## EXERCISE
The answer should contain only the lines from the beginning of the entries through the line that holds "Uneek fingering - Nr. 3019: 3", given again exactly, with no pictures.

[[ TASK INPUT, beginning ]]

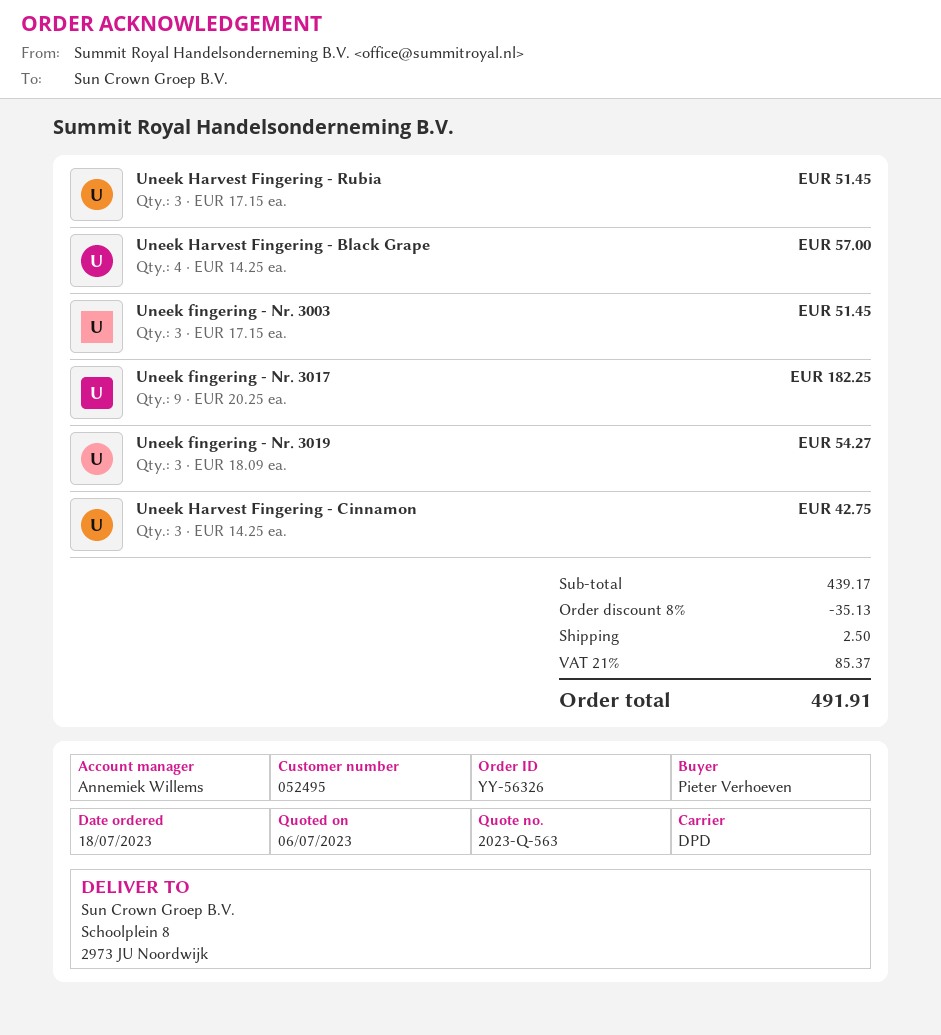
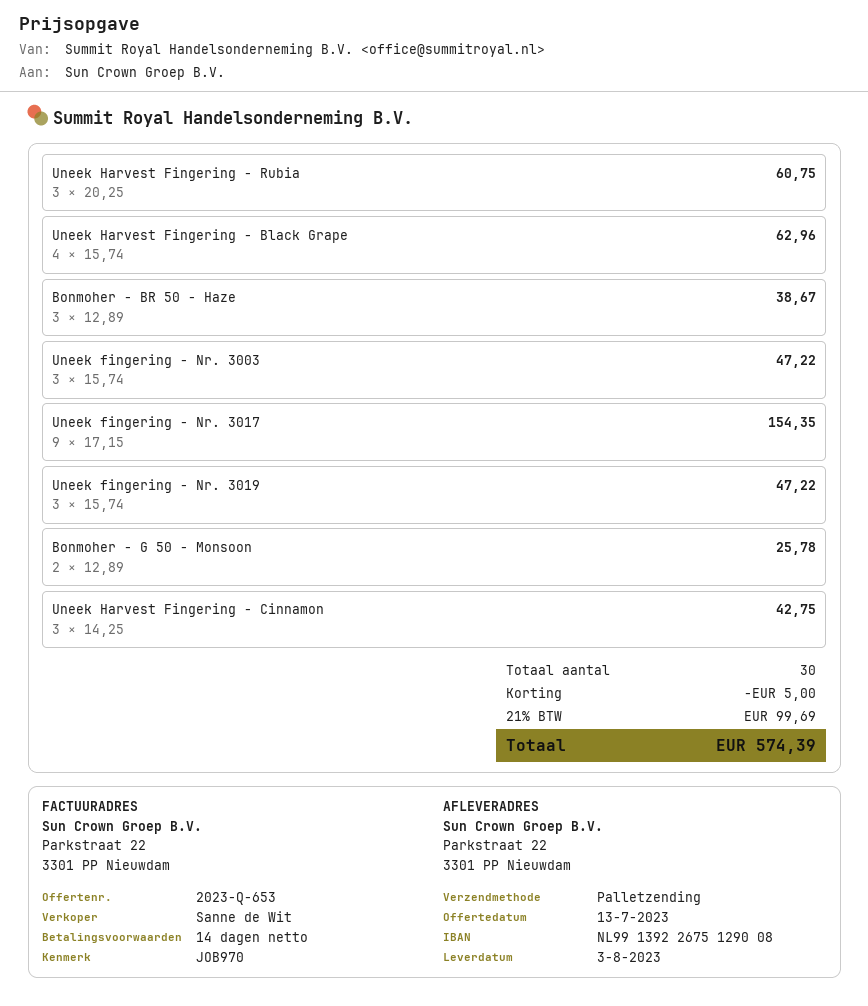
quote number: 2023-Q-563 -> 2023-Q-653
quote date: 2023-07-06 -> 2023-07-13
sales rep: Annemiek Willems -> Sanne de Wit
shipping method: DPD -> pallet freight
ship to: Schoolplein 8, 2973 JU Noordwijk -> Parkstraat 22, 3301 PP Nieuwdam
Uneek Harvest Fingering - Rubia: 3 x 17.15 = 51.45 -> 3 x 20.25 = 60.75
Uneek Harvest Fingering - Black Grape: 4 x 14.25 = 57.00 -> 4 x 15.74 = 62.96
Uneek fingering - Nr. 3003: 3 x 17.15 = 51.45 -> 3 x 15.74 = 47.22
Uneek fingering - Nr. 3017: 9 x 20.25 = 182.25 -> 9 x 17.15 = 154.35
Uneek fingering - Nr. 3019: 3 x 18.09 = 54.27 -> 3 x 15.74 = 47.22
Bonmoher - BR 50 - Haze: none -> 3 x 12.89 = 38.67
Bonmoher - G 50 - Monsoon: none -> 2 x 12.89 = 25.78
discount: 35.13 -> 5.00
shipping: 2.50 -> none
tax: 21% = 85.37 -> 21% = 99.69
total: 491.91 -> 574.39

[[ TASK INPUT, end ]]

## OUTPUT FOR THIS EXERCISE
quote number: 2023-Q-563 -> 2023-Q-653
quote date: 2023-07-06 -> 2023-07-13
sales rep: Annemiek Willems -> Sanne de Wit
shipping method: DPD -> pallet freight
ship to: Schoolplein 8, 2973 JU Noordwijk -> Parkstraat 22, 3301 PP Nieuwdam
Uneek Harvest Fingering - Rubia: 3 x 17.15 = 51.45 -> 3 x 20.25 = 60.75
Uneek Harvest Fingering - Black Grape: 4 x 14.25 = 57.00 -> 4 x 15.74 = 62.96
Uneek fingering - Nr. 3003: 3 x 17.15 = 51.45 -> 3 x 15.74 = 47.22
Uneek fingering - Nr. 3017: 9 x 20.25 = 182.25 -> 9 x 17.15 = 154.35
Uneek fingering - Nr. 3019: 3 x 18.09 = 54.27 -> 3 x 15.74 = 47.22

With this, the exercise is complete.